Supplied records:
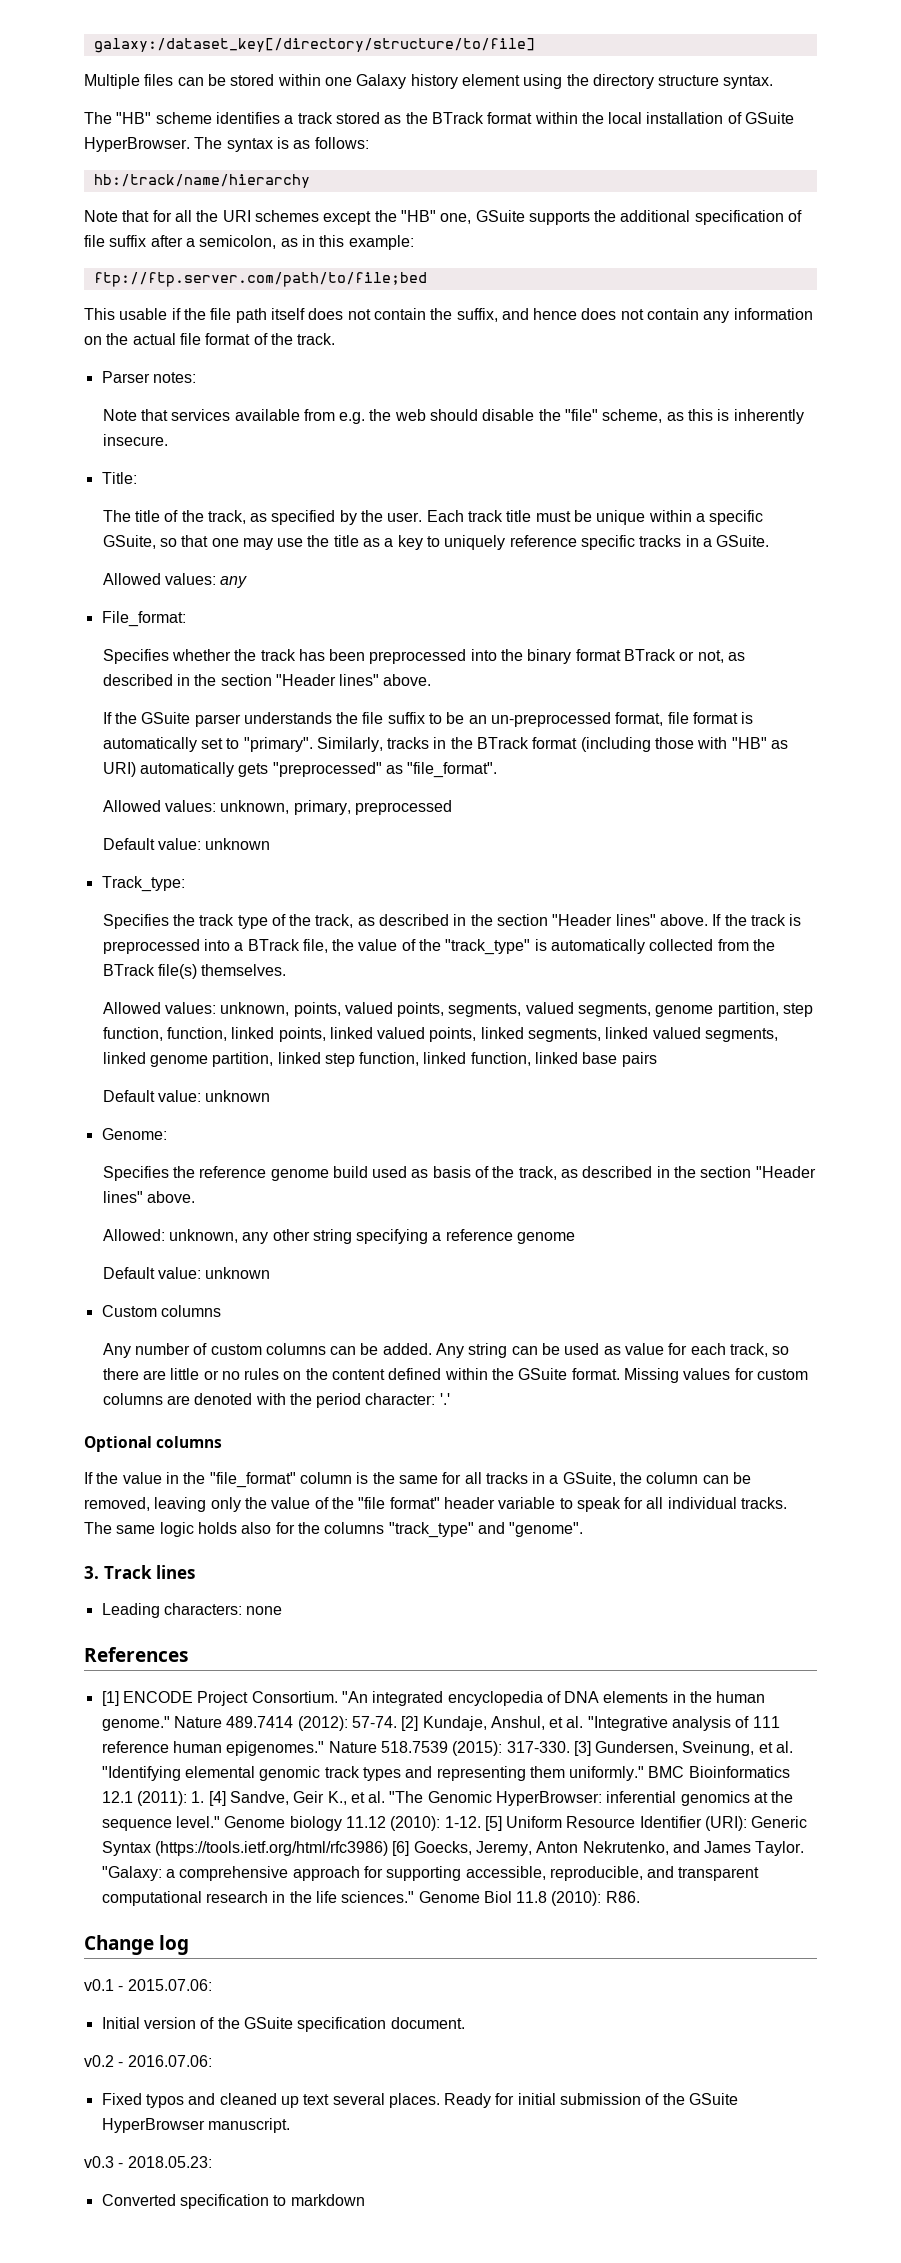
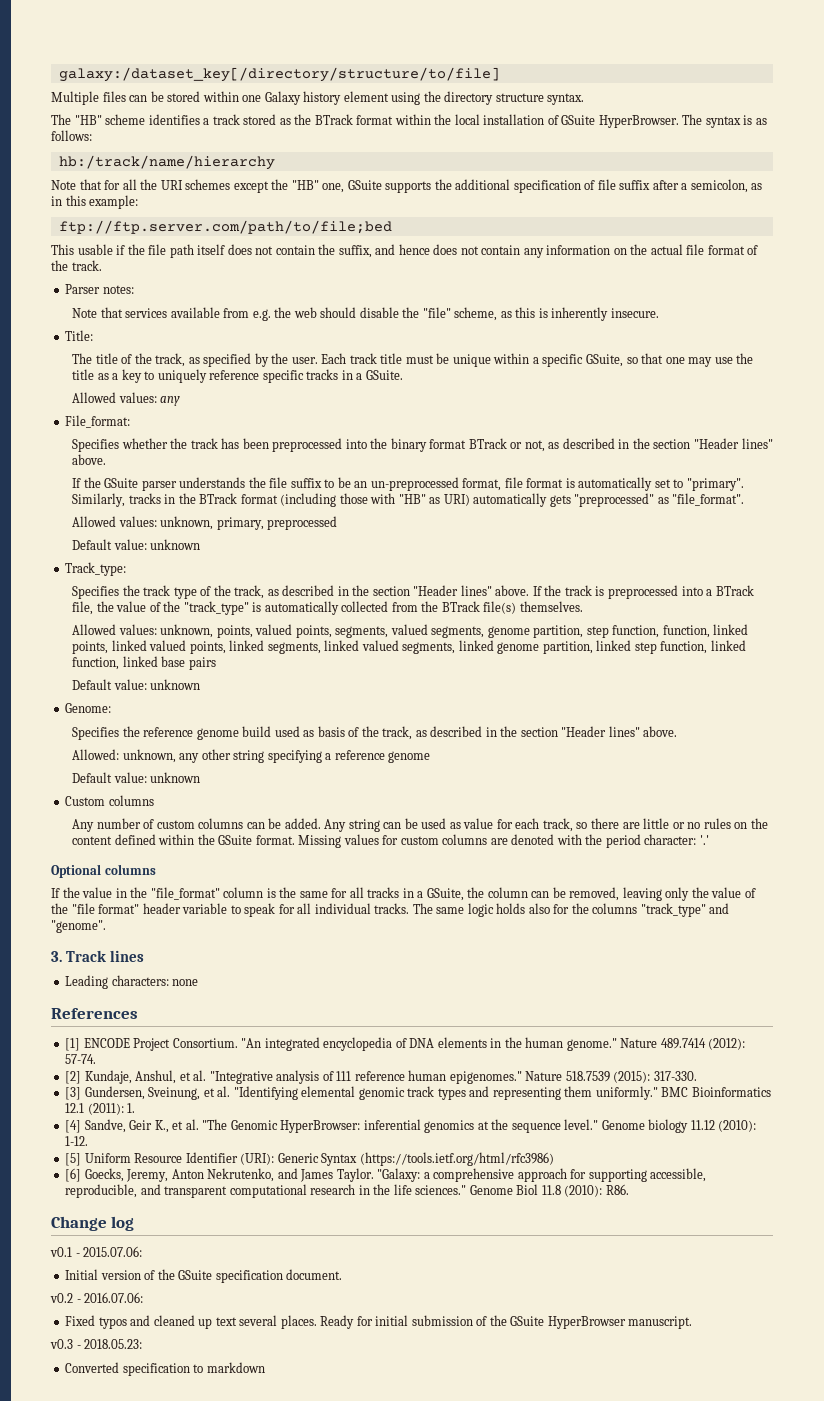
(397, 1722) none -> (97, 1059) //
(570, 1747) none -> (697, 1076) //
(205, 1797) none -> (136, 1108) //
(481, 1822) none -> (89, 1141) //
(388, 1848) none -> (554, 1159) //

Task requirements:
Copy out the data exactly and keep the pictures out.

Result for this task:
(397, 1722) none -> (97, 1059) //
(570, 1747) none -> (697, 1076) //
(205, 1797) none -> (136, 1108) //
(481, 1822) none -> (89, 1141) //
(388, 1848) none -> (554, 1159) //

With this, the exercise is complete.